(WHAT YOU HAVE TO DO):
This task calls for every entry below to be repeated exactly, without the pictures.

(DATA FOR THE TASK):
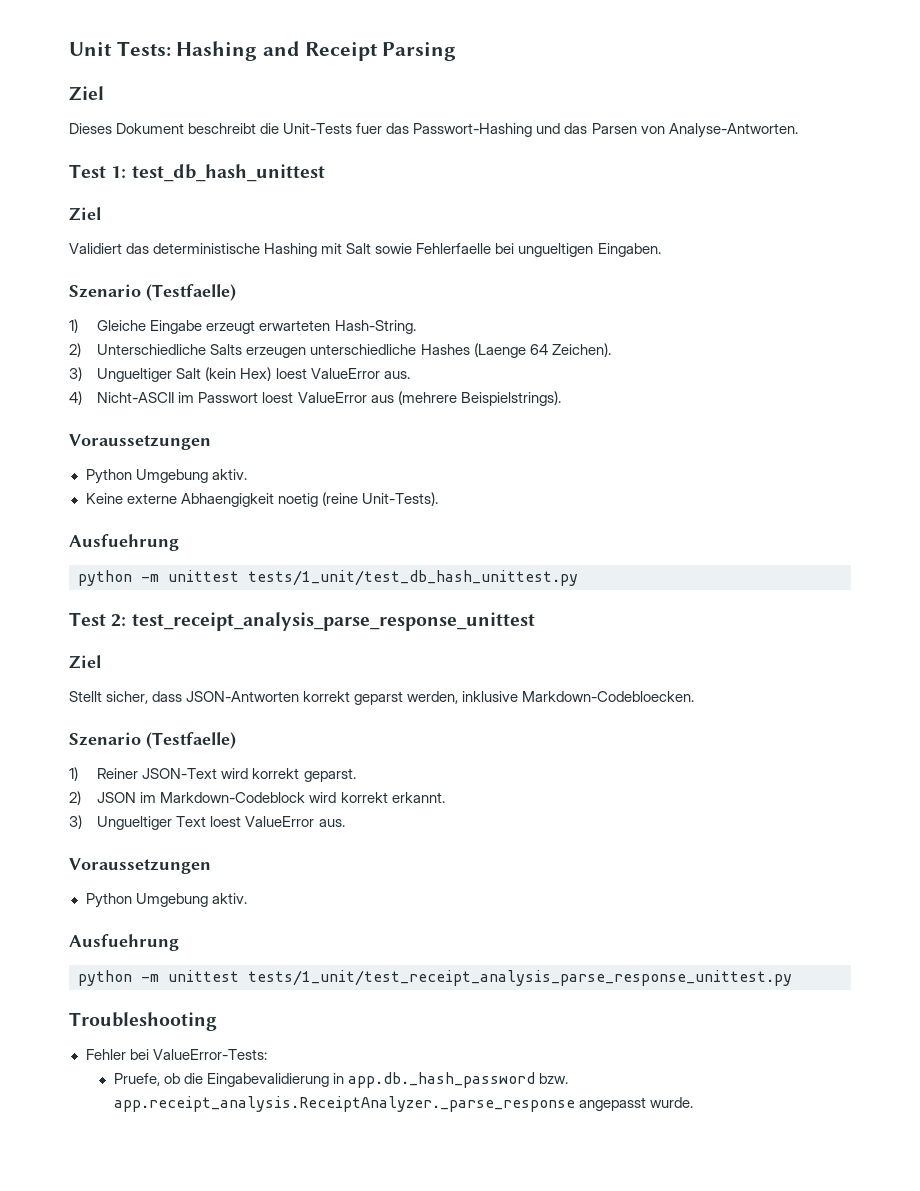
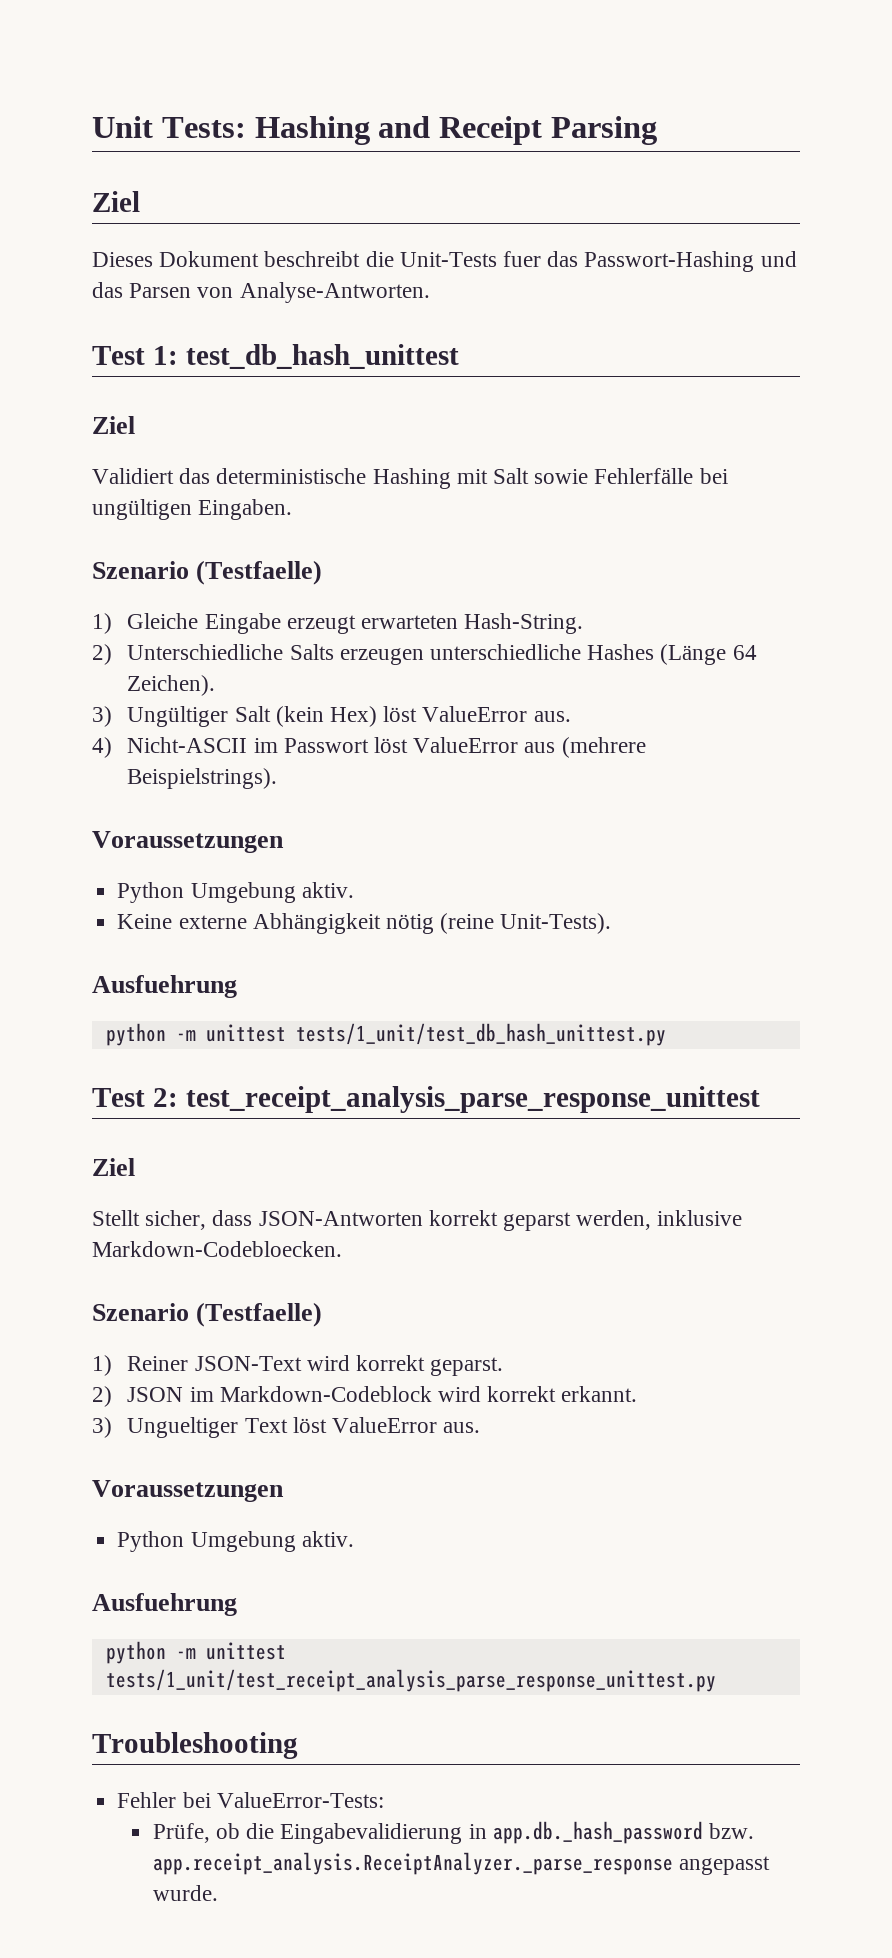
- Validiert das deterministische Hashing mit Salt sowie Fehlerfaelle bei ungueltigen Eingaben.
+ Validiert das deterministische Hashing mit Salt sowie Fehlerfälle bei ungültigen Eingaben.
- 2) Unterschiedliche Salts erzeugen unterschiedliche Hashes (Laenge 64 Zeichen).
+ 2) Unterschiedliche Salts erzeugen unterschiedliche Hashes (Länge 64 Zeichen).
- 3) Ungueltiger Salt (kein Hex) loest ValueError aus.
+ 3) Ungültiger Salt (kein Hex) löst ValueError aus.
- 4) Nicht-ASCII im Passwort loest ValueError aus (mehrere Beispielstrings).
+ 4) Nicht-ASCII im Passwort löst ValueError aus (mehrere Beispielstrings).
- Keine externe Abhaengigkeit noetig (reine Unit-Tests).
+ Keine externe Abhängigkeit nötig (reine Unit-Tests).
- 3) Ungueltiger Text loest ValueError aus.
+ 3) Ungueltiger Text löst ValueError aus.
- Pruefe, ob die Eingabevalidierung in app.db._hash_password bzw. app.receipt_analysis.ReceiptAnalyzer._parse_response angepasst wurde.
+ Prüfe, ob die Eingabevalidierung in app.db._hash_password bzw. app.receipt_analysis.ReceiptAnalyzer._parse_response angepasst wurde.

(THE COMPLETED TASK):
- Validiert das deterministische Hashing mit Salt sowie Fehlerfaelle bei ungueltigen Eingaben.
+ Validiert das deterministische Hashing mit Salt sowie Fehlerfälle bei ungültigen Eingaben.
- 2) Unterschiedliche Salts erzeugen unterschiedliche Hashes (Laenge 64 Zeichen).
+ 2) Unterschiedliche Salts erzeugen unterschiedliche Hashes (Länge 64 Zeichen).
- 3) Ungueltiger Salt (kein Hex) loest ValueError aus.
+ 3) Ungültiger Salt (kein Hex) löst ValueError aus.
- 4) Nicht-ASCII im Passwort loest ValueError aus (mehrere Beispielstrings).
+ 4) Nicht-ASCII im Passwort löst ValueError aus (mehrere Beispielstrings).
- Keine externe Abhaengigkeit noetig (reine Unit-Tests).
+ Keine externe Abhängigkeit nötig (reine Unit-Tests).
- 3) Ungueltiger Text loest ValueError aus.
+ 3) Ungueltiger Text löst ValueError aus.
- Pruefe, ob die Eingabevalidierung in app.db._hash_password bzw. app.receipt_analysis.ReceiptAnalyzer._parse_response angepasst wurde.
+ Prüfe, ob die Eingabevalidierung in app.db._hash_password bzw. app.receipt_analysis.ReceiptAnalyzer._parse_response angepasst wurde.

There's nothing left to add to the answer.